▶ [Record extracts]
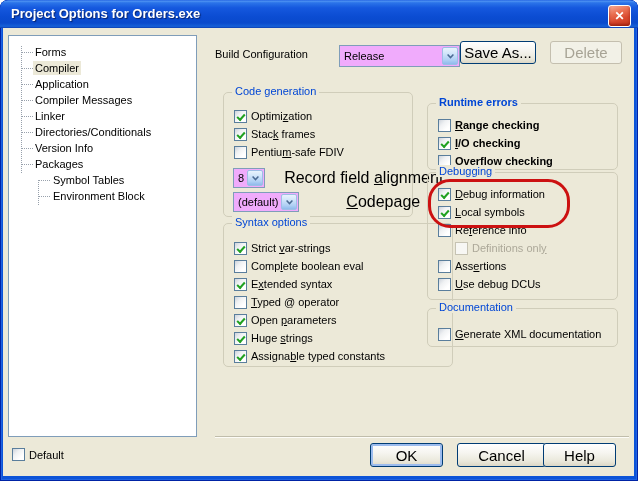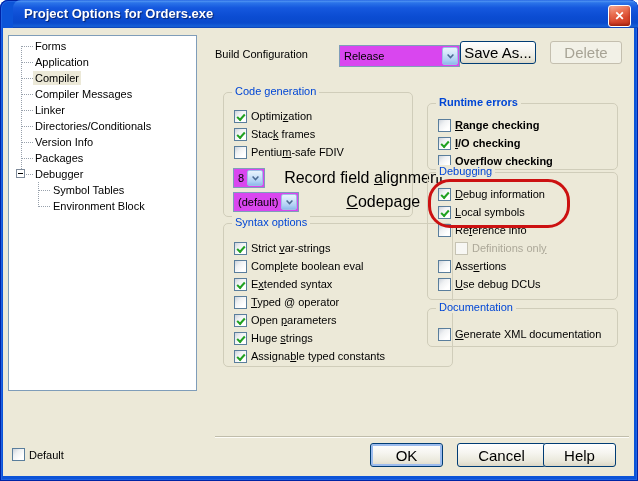"Project Options for Orders.exe" .titlebar { left: 13px -> 0 }
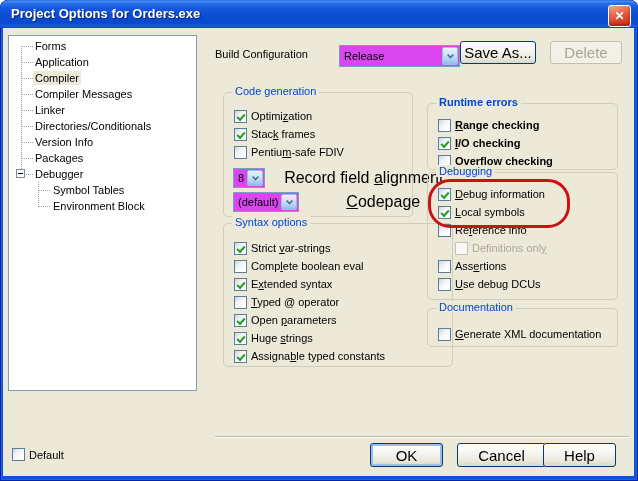"Forms" .tree { height: 356px -> 402px; padding-top: 2px -> 8px }
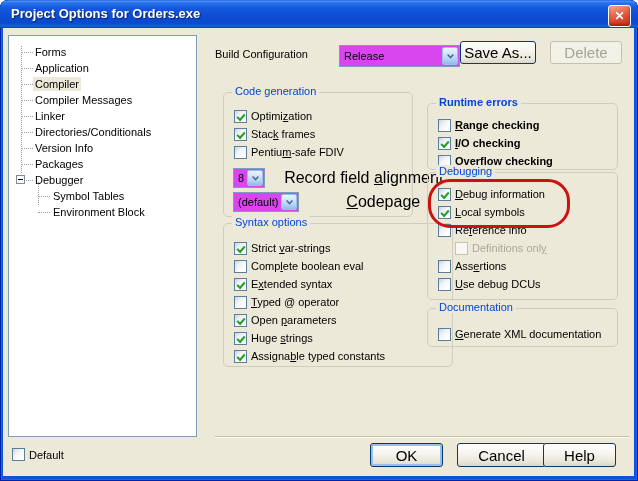"Release" .combo { background: #d946ef -> #f0abfc }
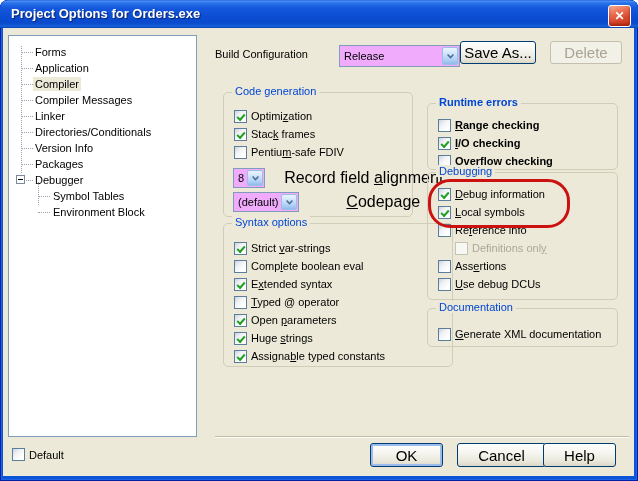"Application" div.trow { order: before "Compiler" -> after "Compiler" }
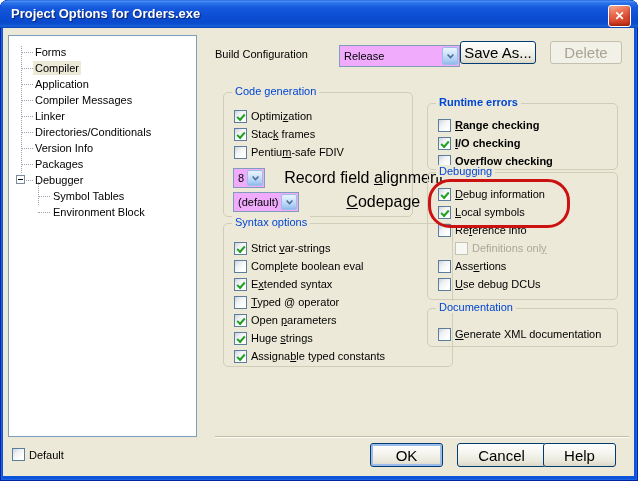"Debugger" div.trow { html: <div> <span></span> <span>Debugger</span> </div> -> none }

▶ [Work instruction] Please output the full listing above exactly, minus any pictures.

▶ [Response box]
"Project Options for Orders.exe" .titlebar { left: 13px -> 0 }
"Forms" .tree { height: 356px -> 402px; padding-top: 2px -> 8px }
"Release" .combo { background: #d946ef -> #f0abfc }
"Application" div.trow { order: before "Compiler" -> after "Compiler" }
"Debugger" div.trow { html: <div> <span></span> <span>Debugger</span> </div> -> none }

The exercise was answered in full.